How to debug unresponsive web server – Managing your servers can streamline the performance of your team by allowing them to complete complex tasks faster. Plus, it can enable them to detect problems early on before they get out of hand and compromise your business. As a result, the risk of experiencing operational setbacks is drastically lower.
But the only way to make the most of your server management is to perform it correctly. And to help you do so, this article will share nine tips on improving your server management and fix some problem about linux, apache-2.2, ubuntu, php, amazon-web-services.
We have an Medium EC2 instance running Ubuntu 12.04, serving about a dozen small PHP web applications via Apache.
Approximately every other day, the server becomes unresponsive and rebooting the instance is required to restore functionality. During this time, the server cannot be accessed via HTTP or SSH.
Every time, the last logged Apache request is to a PHP application that serves a 4MB PDF document.

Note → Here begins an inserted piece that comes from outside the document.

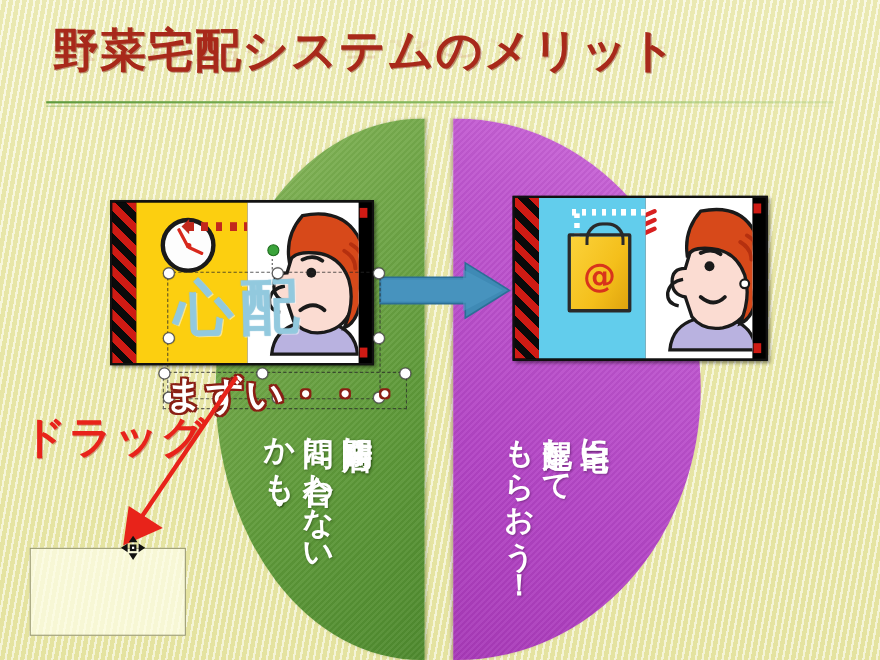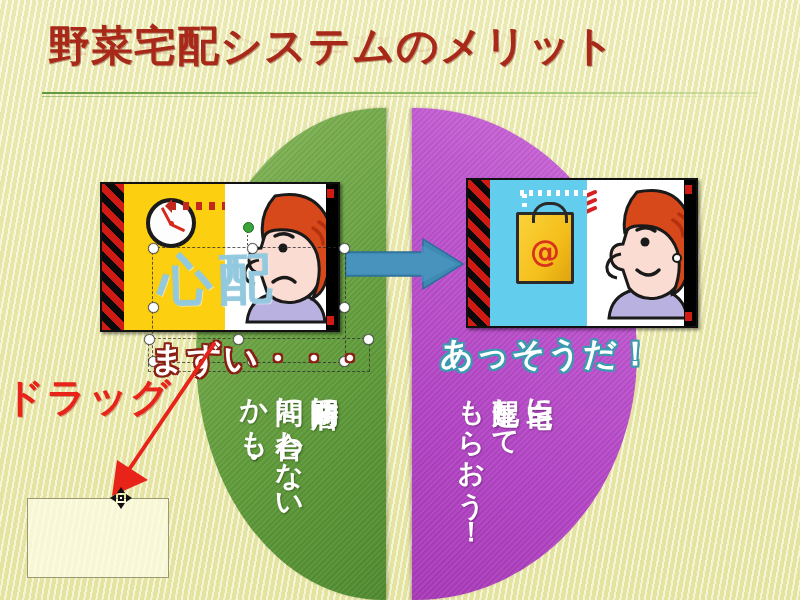"あっそうだ！" div.hl-purple { html: <div>あっそうだ！</div> -> none }
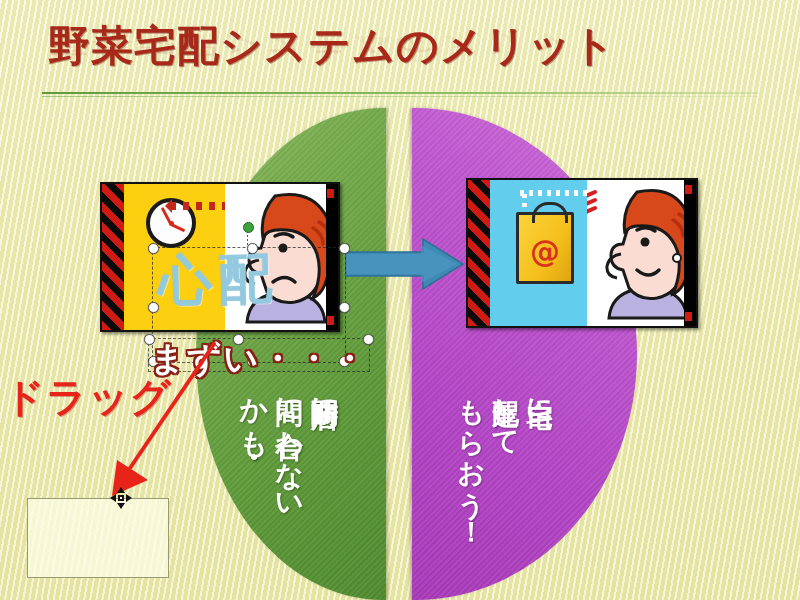"ドラッグ" .drag-label { left: 4px -> 20px }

The User Agent always identifies the client as an iPad (specifically
Mozilla/5.0 (iPad; CPU OS 6_1_3 like Mac OS X) AppleWebKit/536.26 (KHTML, like Gecko) Version/6.0 Mobile/10B329 Safari/8536.25) and is often the same IP address, and therefore likely the same user.
The PHP application is a legacy application, and checks some permissions before echo-ing the contents of a file from disk to the client. We have not been able to reproduce this issue ourselves, either using an iPad, nor by accessing the file by any other means.
We’ve tried a few monitoring solutions to try and get a better picture of what’s happening when the server goes down, but none of them appear show any issue with system resources.
My question is what are some strategies we can use to try and troubleshoot and hopefully resolve this issue?
Start by monitor system resources (cpu load, memory, disk), for example with collectd or sysstat.
Keep in mind that I’m going out on a limb here, the problem you are describing might result from an exhaustion of a resource (most likely memory), run
egrep -i 'killed process' /var/log/* to look for OOM killer invocations.
System logs might contain traces of the cause (
/var/log/messages, apache’s error logs).
Try enabling more detailed logs and pay close attention to your system while testing it.